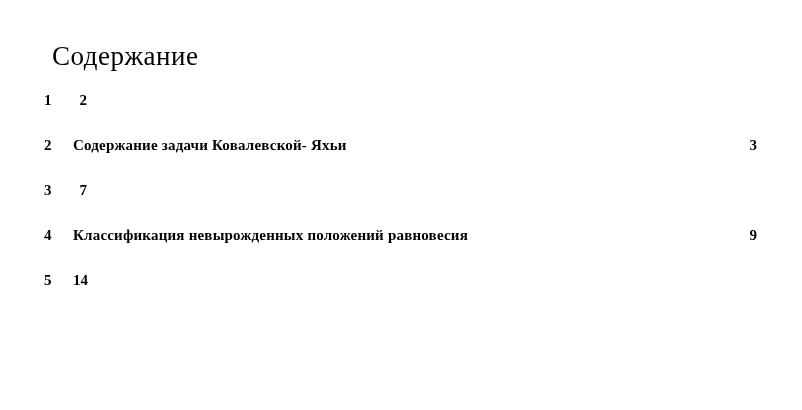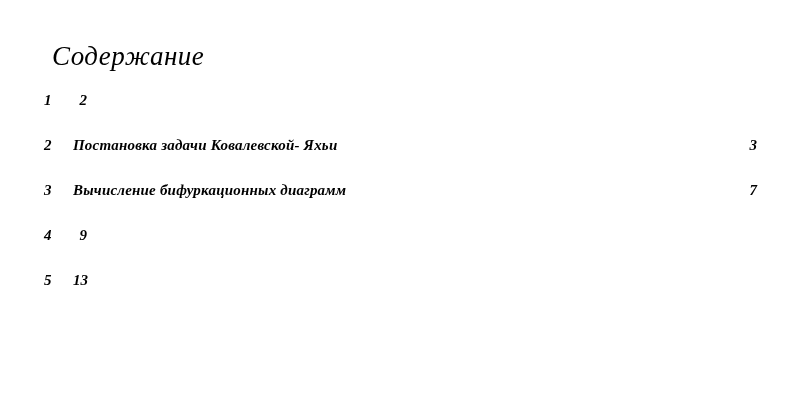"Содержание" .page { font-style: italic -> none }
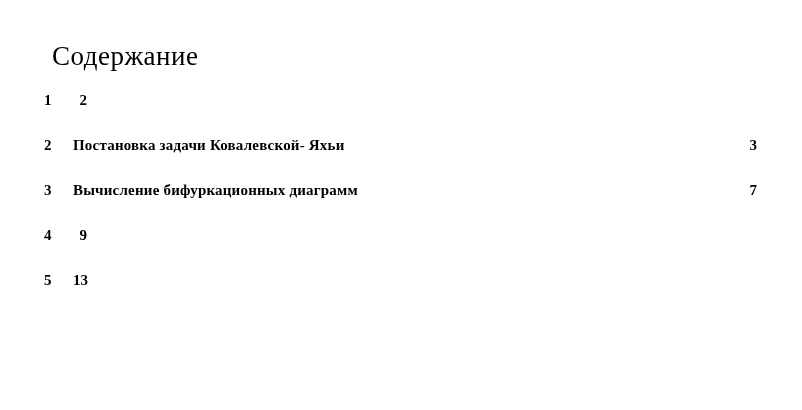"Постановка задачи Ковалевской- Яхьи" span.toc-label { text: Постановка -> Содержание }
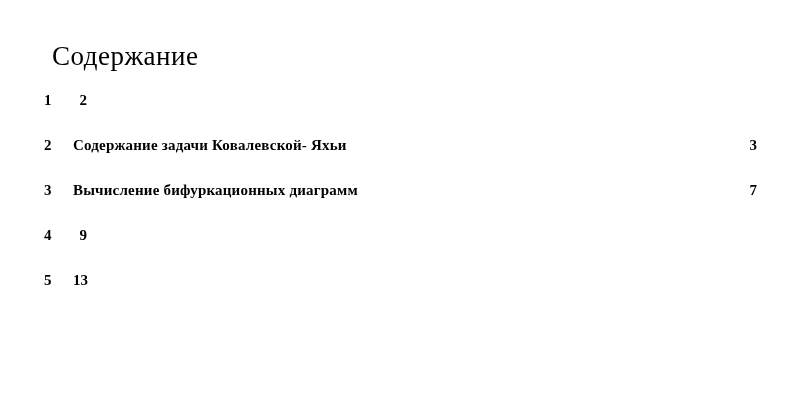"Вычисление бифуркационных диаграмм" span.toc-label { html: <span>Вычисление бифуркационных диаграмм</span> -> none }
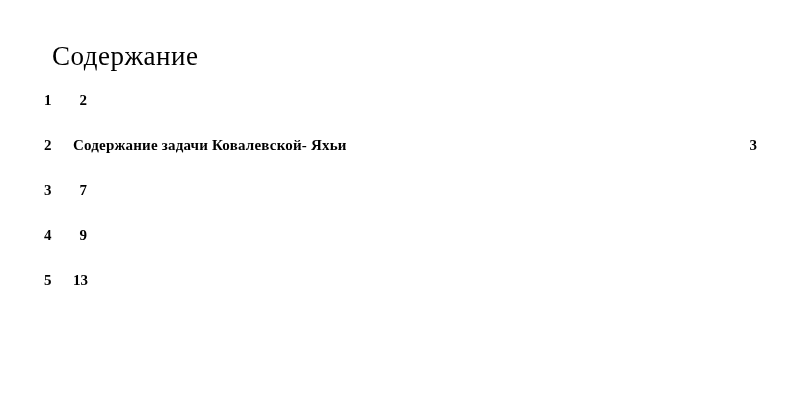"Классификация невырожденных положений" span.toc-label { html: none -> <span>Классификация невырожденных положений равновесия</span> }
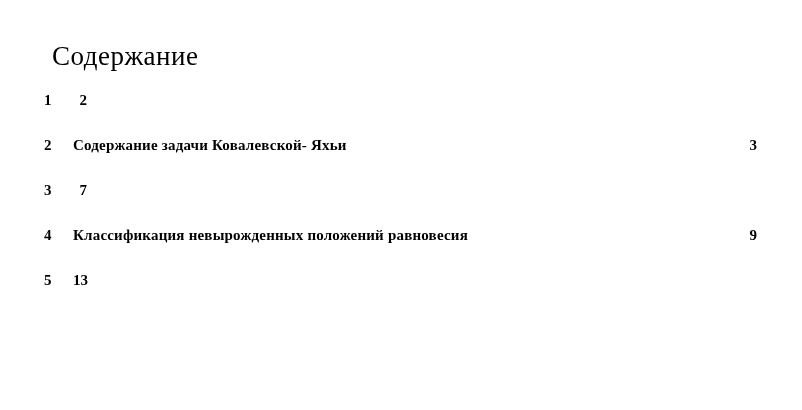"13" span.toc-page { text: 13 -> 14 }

> What the task requires
Except for the pictures, set down all of the records exactly as they are.

> Result of the task
"Содержание" .page { font-style: italic -> none }
"Постановка задачи Ковалевской- Яхьи" span.toc-label { text: Постановка -> Содержание }
"Вычисление бифуркационных диаграмм" span.toc-label { html: <span>Вычисление бифуркационных диаграмм</span> -> none }
"Классификация невырожденных положений" span.toc-label { html: none -> <span>Классификация невырожденных положений равновесия</span> }
"13" span.toc-page { text: 13 -> 14 }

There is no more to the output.